┏━━

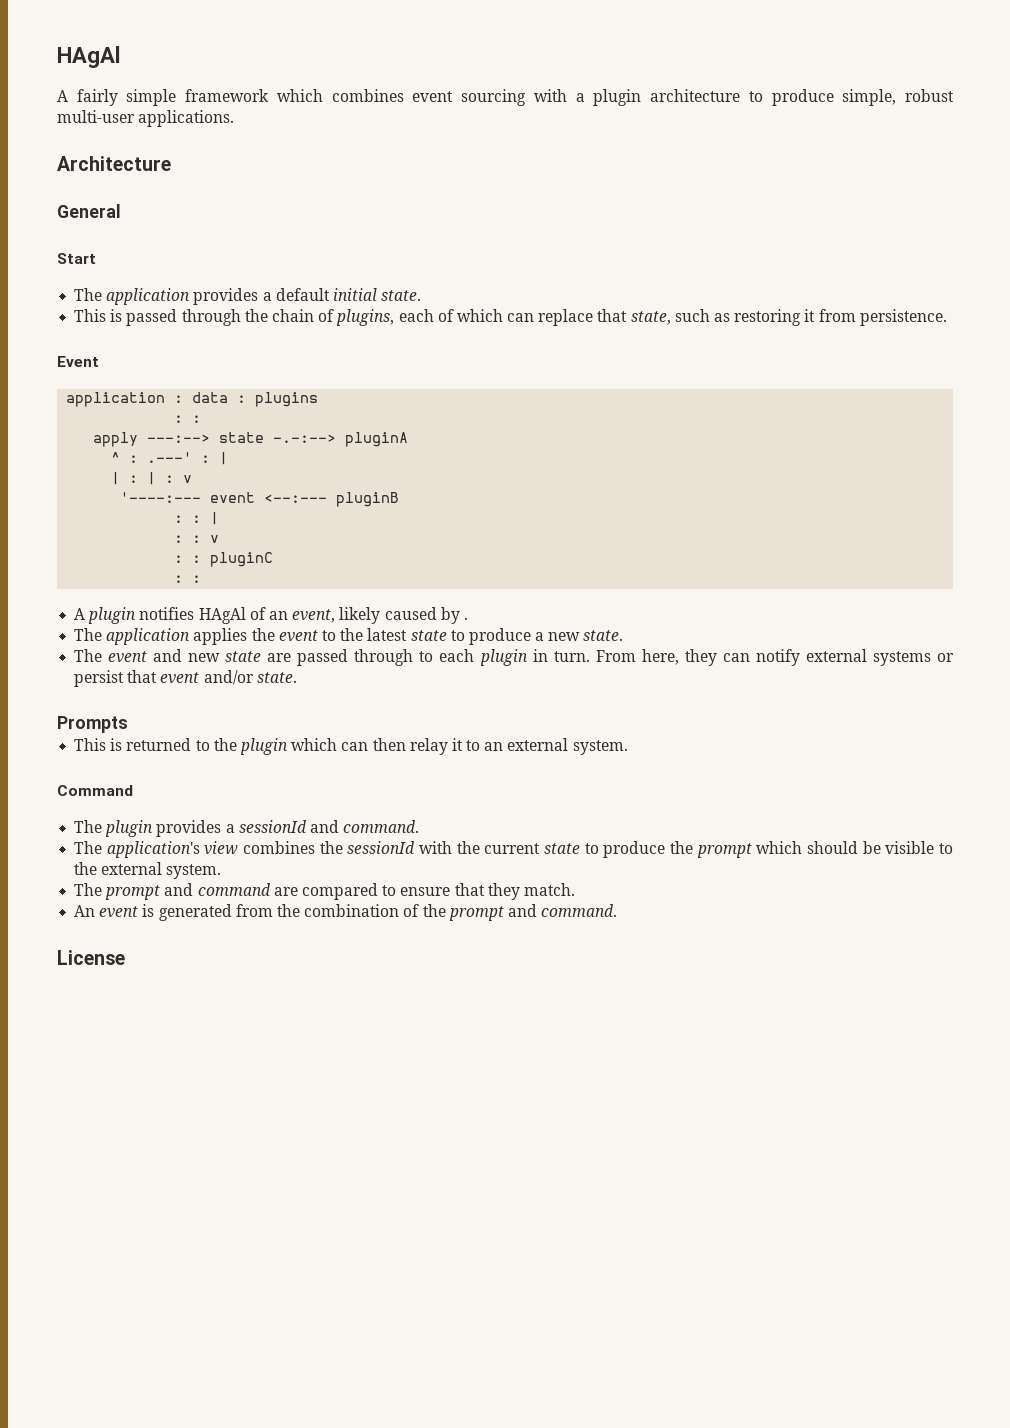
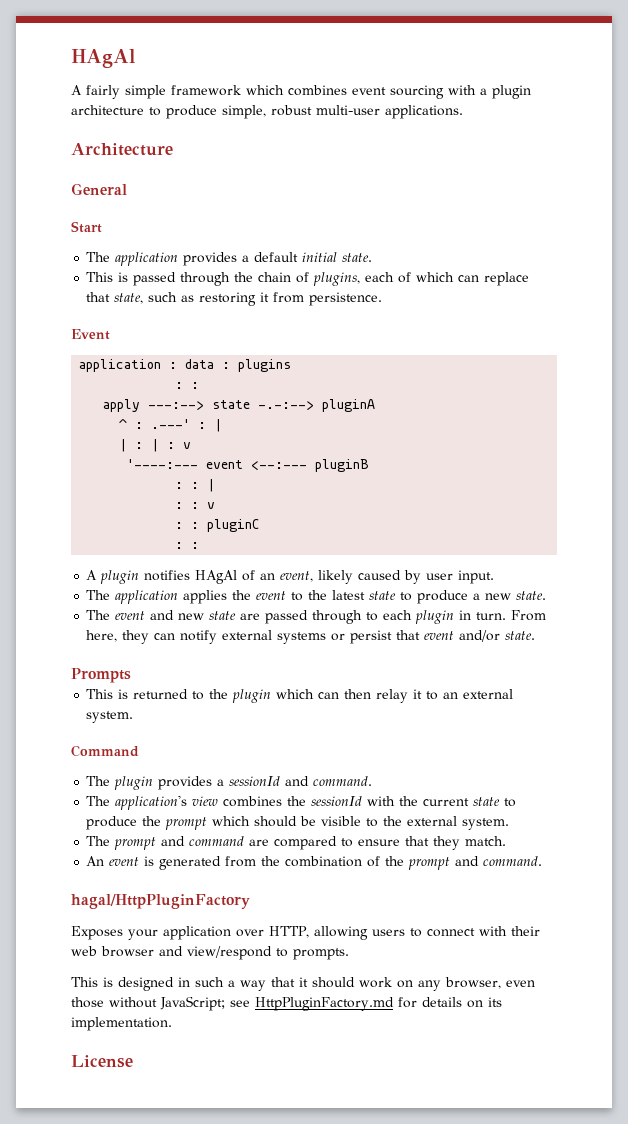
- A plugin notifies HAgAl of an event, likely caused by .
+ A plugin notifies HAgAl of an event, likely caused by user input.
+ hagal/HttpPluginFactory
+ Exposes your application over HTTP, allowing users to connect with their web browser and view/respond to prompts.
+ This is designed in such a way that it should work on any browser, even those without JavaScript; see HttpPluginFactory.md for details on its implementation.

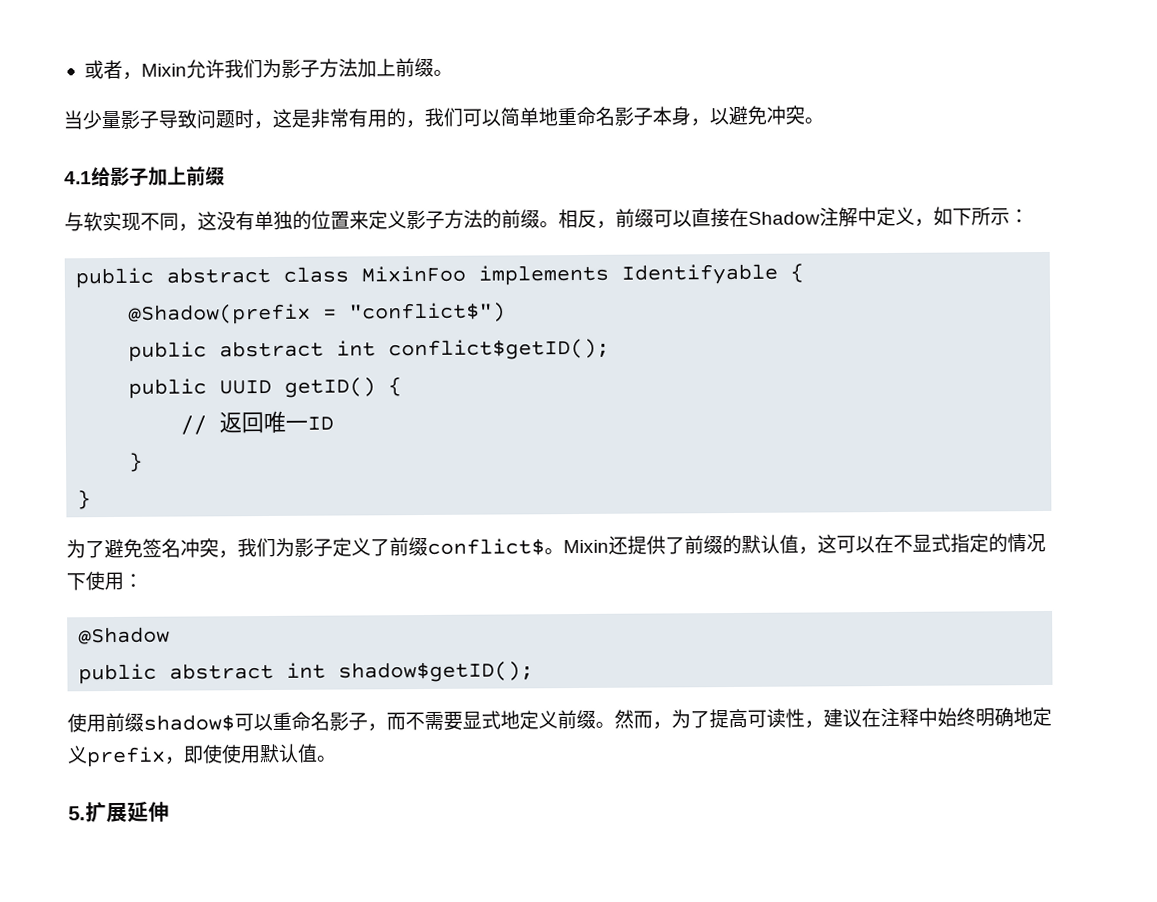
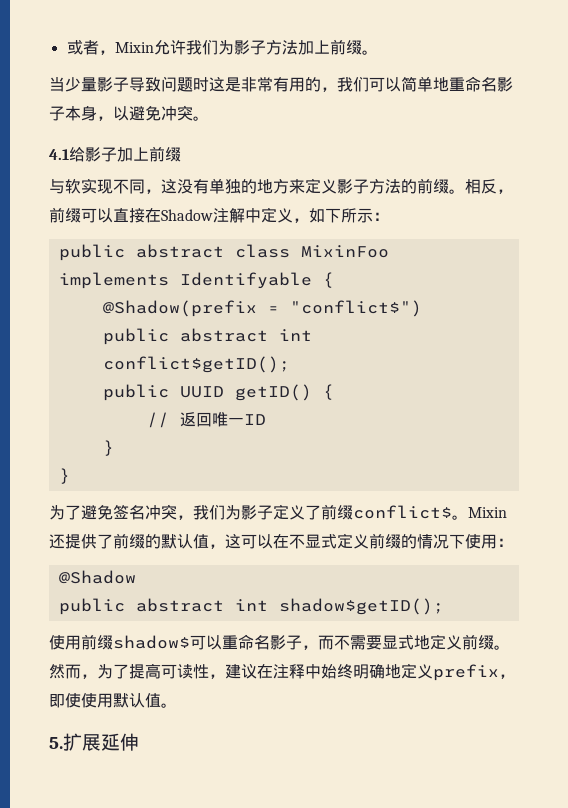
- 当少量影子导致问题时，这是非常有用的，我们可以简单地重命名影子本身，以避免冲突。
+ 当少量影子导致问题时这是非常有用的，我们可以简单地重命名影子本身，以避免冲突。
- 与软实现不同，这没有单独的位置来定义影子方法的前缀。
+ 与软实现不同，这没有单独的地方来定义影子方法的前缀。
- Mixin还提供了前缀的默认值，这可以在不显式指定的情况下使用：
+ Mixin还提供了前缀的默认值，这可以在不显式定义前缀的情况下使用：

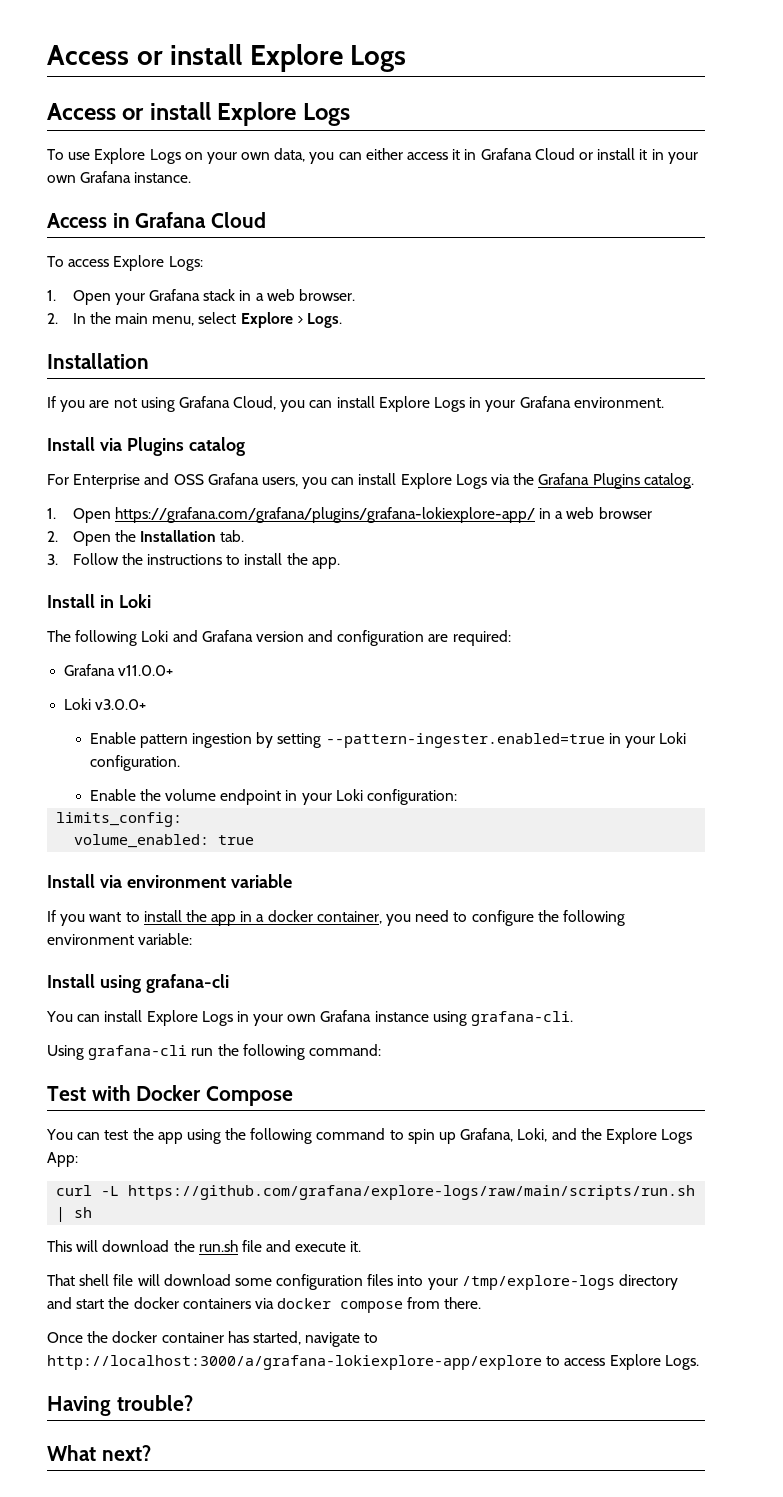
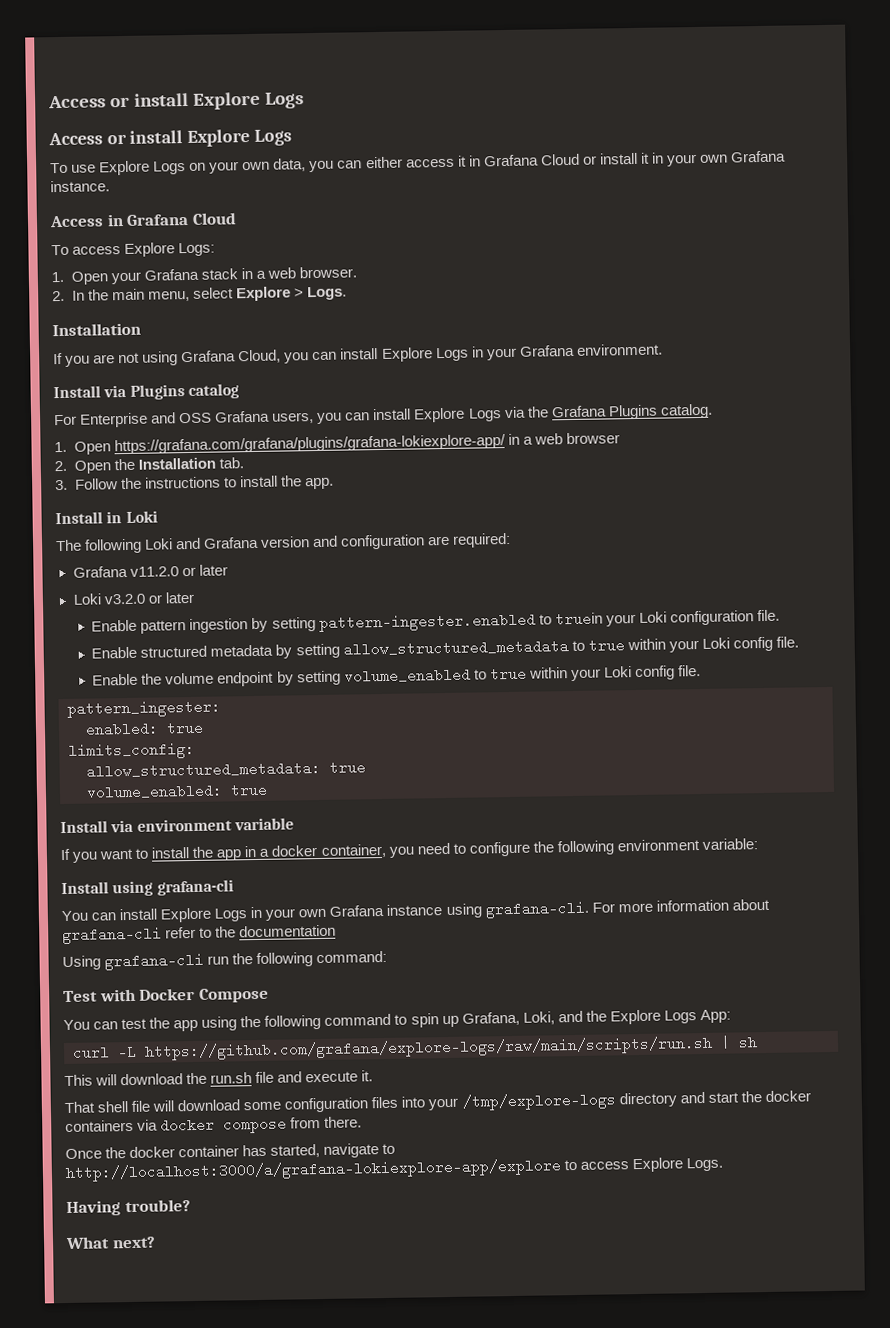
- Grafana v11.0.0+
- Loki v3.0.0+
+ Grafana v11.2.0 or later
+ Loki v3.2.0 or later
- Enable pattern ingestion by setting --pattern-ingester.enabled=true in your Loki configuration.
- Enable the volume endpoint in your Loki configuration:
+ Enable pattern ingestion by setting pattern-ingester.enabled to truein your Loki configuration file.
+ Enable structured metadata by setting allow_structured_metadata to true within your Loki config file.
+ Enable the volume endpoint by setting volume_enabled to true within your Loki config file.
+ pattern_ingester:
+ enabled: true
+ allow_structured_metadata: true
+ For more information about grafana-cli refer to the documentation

┗━━

Exercise brief -> Give the records again exactly, pictures left out.

Response to this task ->
- A plugin notifies HAgAl of an event, likely caused by .
+ A plugin notifies HAgAl of an event, likely caused by user input.
+ hagal/HttpPluginFactory
+ Exposes your application over HTTP, allowing users to connect with their web browser and view/respond to prompts.
+ This is designed in such a way that it should work on any browser, even those without JavaScript; see HttpPluginFactory.md for details on its implementation.

- 当少量影子导致问题时，这是非常有用的，我们可以简单地重命名影子本身，以避免冲突。
+ 当少量影子导致问题时这是非常有用的，我们可以简单地重命名影子本身，以避免冲突。
- 与软实现不同，这没有单独的位置来定义影子方法的前缀。
+ 与软实现不同，这没有单独的地方来定义影子方法的前缀。
- Mixin还提供了前缀的默认值，这可以在不显式指定的情况下使用：
+ Mixin还提供了前缀的默认值，这可以在不显式定义前缀的情况下使用：

- Grafana v11.0.0+
- Loki v3.0.0+
+ Grafana v11.2.0 or later
+ Loki v3.2.0 or later
- Enable pattern ingestion by setting --pattern-ingester.enabled=true in your Loki configuration.
- Enable the volume endpoint in your Loki configuration:
+ Enable pattern ingestion by setting pattern-ingester.enabled to truein your Loki configuration file.
+ Enable structured metadata by setting allow_structured_metadata to true within your Loki config file.
+ Enable the volume endpoint by setting volume_enabled to true within your Loki config file.
+ pattern_ingester:
+ enabled: true
+ allow_structured_metadata: true
+ For more information about grafana-cli refer to the documentation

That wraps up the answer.